Use the electric saw and carefully slice CUBES of crocodile meat. This is a delicate operation, as you need to avoid the saw making contact with the wine, avoid dropping the meat before it is actually a CUBE, avoid the thrashing reptile, and also keep paddling the cheese in a FIGURE OF EIGHT, to avoid it sticking.

If you do not succeed in stirring in the FIGURE OF EIGHT, there is a very real danger that the cheese will stick to the Croquelon, and this will make it awkward to clean.

Cubed Crocodile meat is traditionally dipped using a pitchfork. Give a pitchfork to each of the people you have invited to your fondue.

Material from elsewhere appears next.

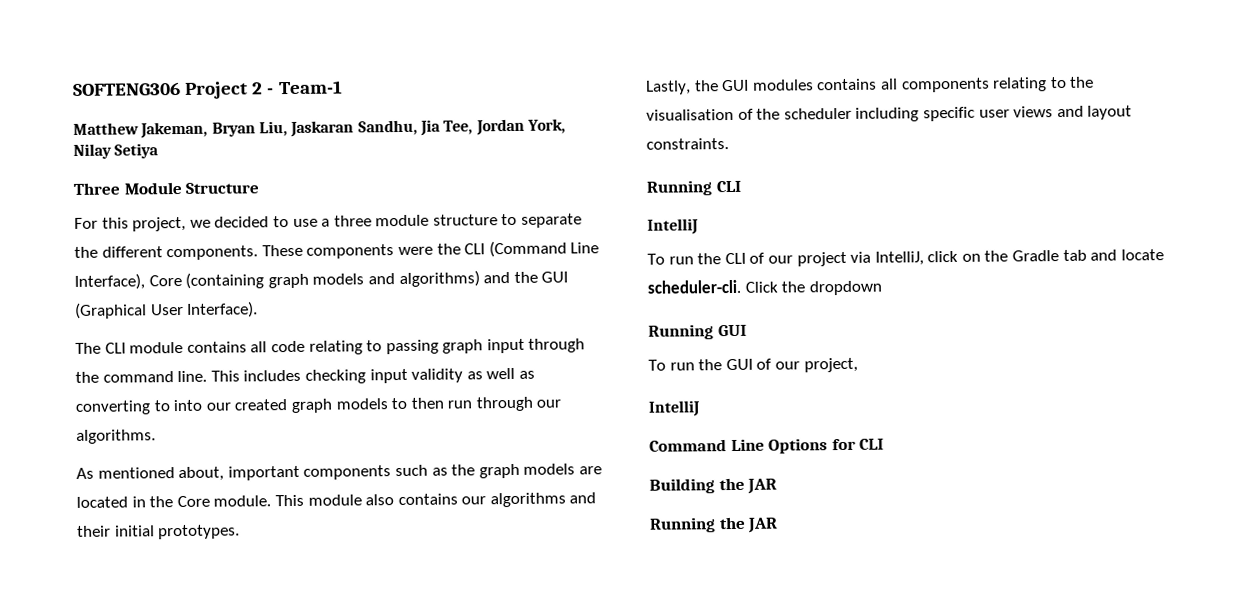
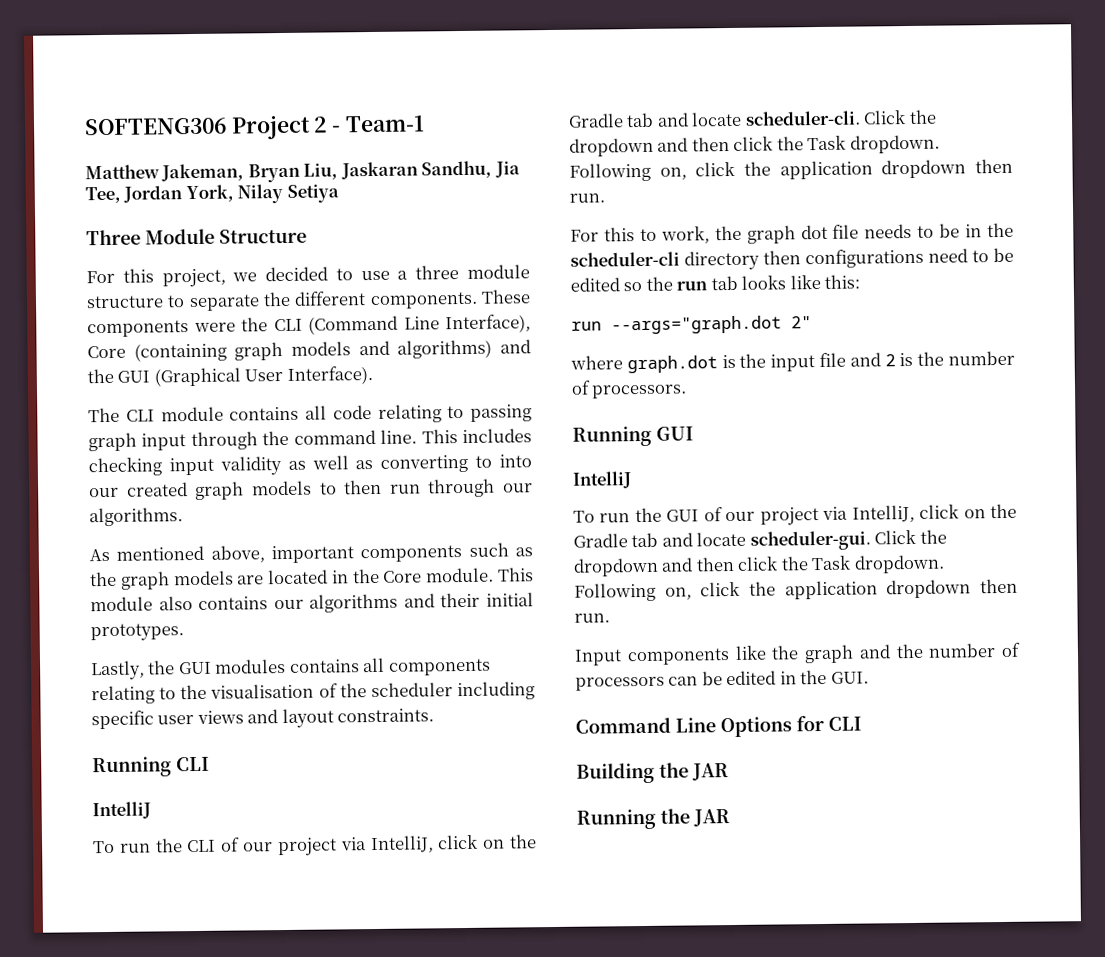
[178,466,225,482] about, -> [210,545,265,563] above,
(882, 288) none -> [657,134,940,154] [569,158,1013,182] [569,193,605,203] [570,222,1015,244] [570,247,1014,271] [570,274,861,292] [571,315,812,335] [570,350,1016,374] [571,380,688,399] and then click the Task dropdown. Following on, click the application dropdown then run. // For this to work, the graph dot file needs to be in the scheduler-cli directory then configurations need to be edited so the run tab looks like this: // run --args="graph.dot 2" // where graph.dot is the input file and 2 is the number of processors.
(747, 330) none -> [572,471,632,489] // IntelliJ
[803,357,858,373] [648,400,701,417] project, // IntelliJ -> [759,503,1017,526] [573,529,947,551] [573,554,945,577] [574,578,1018,602] [574,613,610,623] [574,642,1021,666] [575,669,869,691] project via IntelliJ, click on the Gradle tab and locate scheduler-gui. Click the dropdown and then click the Task dropdown. Following on, click the application dropdown then run. // Input components like the graph and the number of processors can be edited in the GUI.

You can make your fondue party go with more of a swing if you tell your guests the tradition that if they drop the CUBE of meat into the fondue, they have to remove a piece of clothing. If all items of clothing are removed, they have to get into the fondue.

This can work to your advantage in two ways, as while they are there, you can get them to stir in a FIGURE OF EIGHT.

And also, if the Croc is still alive, it might prefer naked flesh to your tough waders.